• [Task brief]:
The records appear below. Set down exactly each line from the one that contains "width:62px; height:42px; background:#d2d6de;" through the last, both included.

• [Saved data entries]:
▬▬▬▬▬▬▬▬▬▬
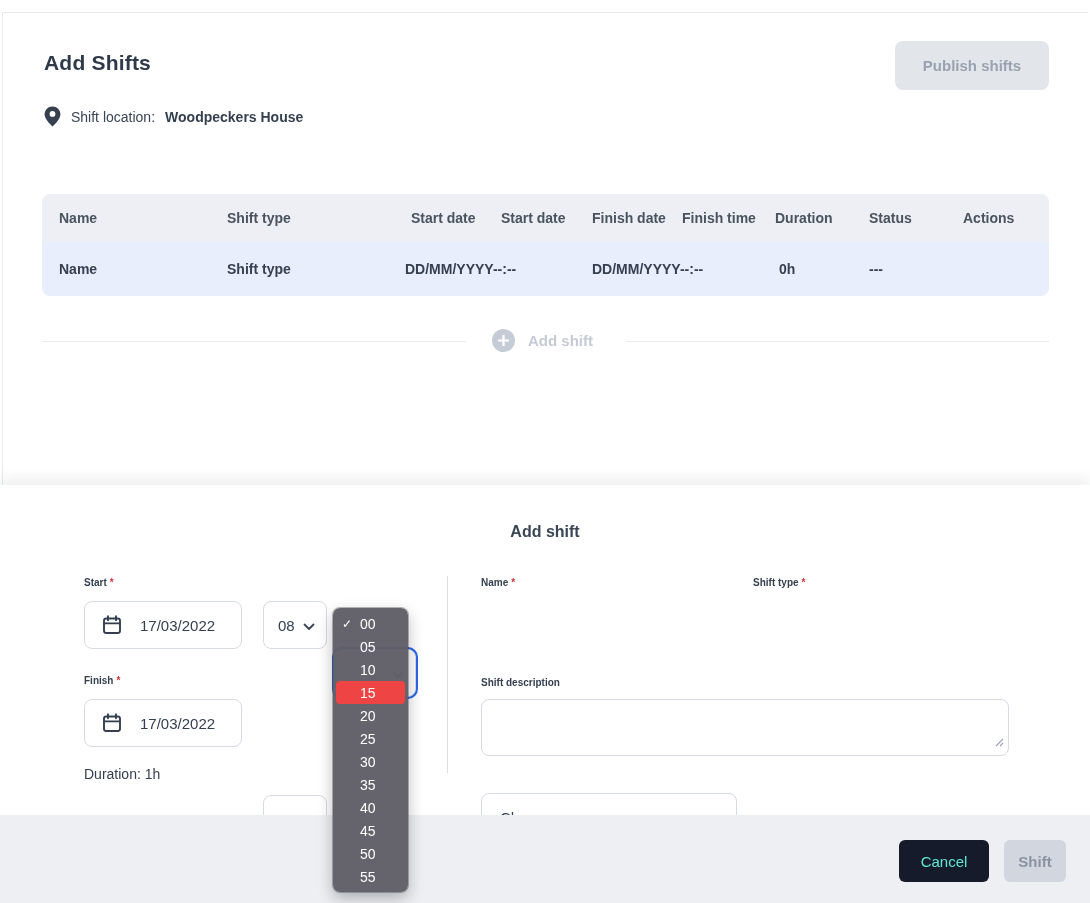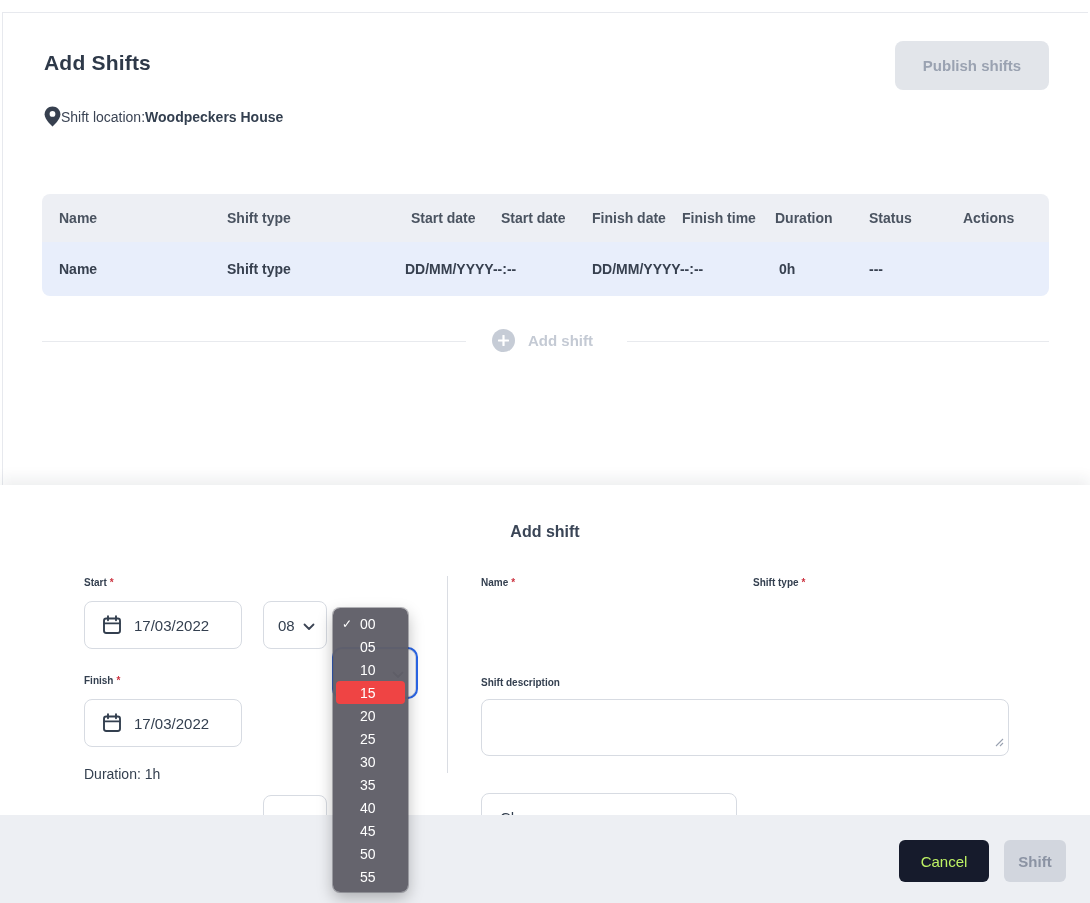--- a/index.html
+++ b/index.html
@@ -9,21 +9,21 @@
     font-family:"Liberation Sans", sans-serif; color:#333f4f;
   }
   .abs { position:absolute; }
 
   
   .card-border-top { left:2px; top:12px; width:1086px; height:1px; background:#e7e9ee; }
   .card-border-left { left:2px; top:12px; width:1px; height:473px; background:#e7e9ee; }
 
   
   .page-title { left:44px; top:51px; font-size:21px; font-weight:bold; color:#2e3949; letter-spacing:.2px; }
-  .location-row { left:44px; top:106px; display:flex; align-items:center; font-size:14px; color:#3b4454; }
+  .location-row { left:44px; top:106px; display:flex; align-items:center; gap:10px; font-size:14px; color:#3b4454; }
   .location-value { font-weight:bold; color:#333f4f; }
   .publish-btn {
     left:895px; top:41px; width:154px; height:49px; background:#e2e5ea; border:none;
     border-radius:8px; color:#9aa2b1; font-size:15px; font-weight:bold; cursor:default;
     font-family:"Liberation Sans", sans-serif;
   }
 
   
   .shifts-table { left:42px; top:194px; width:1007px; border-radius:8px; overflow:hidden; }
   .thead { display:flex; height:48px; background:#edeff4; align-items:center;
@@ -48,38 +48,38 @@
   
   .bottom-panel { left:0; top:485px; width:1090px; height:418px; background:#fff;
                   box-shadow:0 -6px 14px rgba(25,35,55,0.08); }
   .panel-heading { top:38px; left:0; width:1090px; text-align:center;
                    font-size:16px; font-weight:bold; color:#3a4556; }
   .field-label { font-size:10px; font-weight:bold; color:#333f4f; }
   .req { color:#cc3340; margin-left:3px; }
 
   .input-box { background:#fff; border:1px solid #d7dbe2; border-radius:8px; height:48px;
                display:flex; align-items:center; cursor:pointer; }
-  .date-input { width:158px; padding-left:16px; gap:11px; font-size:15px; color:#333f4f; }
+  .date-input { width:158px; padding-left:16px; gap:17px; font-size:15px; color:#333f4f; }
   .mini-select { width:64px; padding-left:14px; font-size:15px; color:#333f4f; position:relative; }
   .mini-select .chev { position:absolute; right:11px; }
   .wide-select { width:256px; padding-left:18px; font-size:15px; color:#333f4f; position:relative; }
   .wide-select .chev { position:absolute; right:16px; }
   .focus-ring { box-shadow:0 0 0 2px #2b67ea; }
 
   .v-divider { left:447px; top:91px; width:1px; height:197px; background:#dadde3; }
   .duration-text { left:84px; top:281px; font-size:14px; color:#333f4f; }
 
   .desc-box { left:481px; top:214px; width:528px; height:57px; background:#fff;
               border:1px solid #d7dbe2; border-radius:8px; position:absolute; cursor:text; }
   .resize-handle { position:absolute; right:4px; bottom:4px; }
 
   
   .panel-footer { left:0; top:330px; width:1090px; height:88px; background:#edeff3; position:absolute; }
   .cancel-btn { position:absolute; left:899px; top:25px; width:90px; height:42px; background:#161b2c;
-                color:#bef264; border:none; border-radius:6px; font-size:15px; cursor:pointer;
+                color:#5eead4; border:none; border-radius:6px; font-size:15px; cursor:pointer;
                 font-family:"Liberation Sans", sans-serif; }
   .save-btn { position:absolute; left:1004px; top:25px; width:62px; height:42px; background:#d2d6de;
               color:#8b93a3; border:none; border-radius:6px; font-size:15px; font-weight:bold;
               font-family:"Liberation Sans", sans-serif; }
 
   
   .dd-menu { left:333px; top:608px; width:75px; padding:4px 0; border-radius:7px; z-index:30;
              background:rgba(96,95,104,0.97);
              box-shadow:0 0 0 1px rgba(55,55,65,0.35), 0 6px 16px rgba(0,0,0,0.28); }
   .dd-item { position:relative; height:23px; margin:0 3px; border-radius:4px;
▬▬▬▬▬▬▬▬▬▬
• [Written answer]:
   .save-btn { position:absolute; left:1004px; top:25px; width:62px; height:42px; background:#d2d6de;
               color:#8b93a3; border:none; border-radius:6px; font-size:15px; font-weight:bold;
               font-family:"Liberation Sans", sans-serif; }
 
   
   .dd-menu { left:333px; top:608px; width:75px; padding:4px 0; border-radius:7px; z-index:30;
              background:rgba(96,95,104,0.97);
              box-shadow:0 0 0 1px rgba(55,55,65,0.35), 0 6px 16px rgba(0,0,0,0.28); }
   .dd-item { position:relative; height:23px; margin:0 3px; border-radius:4px;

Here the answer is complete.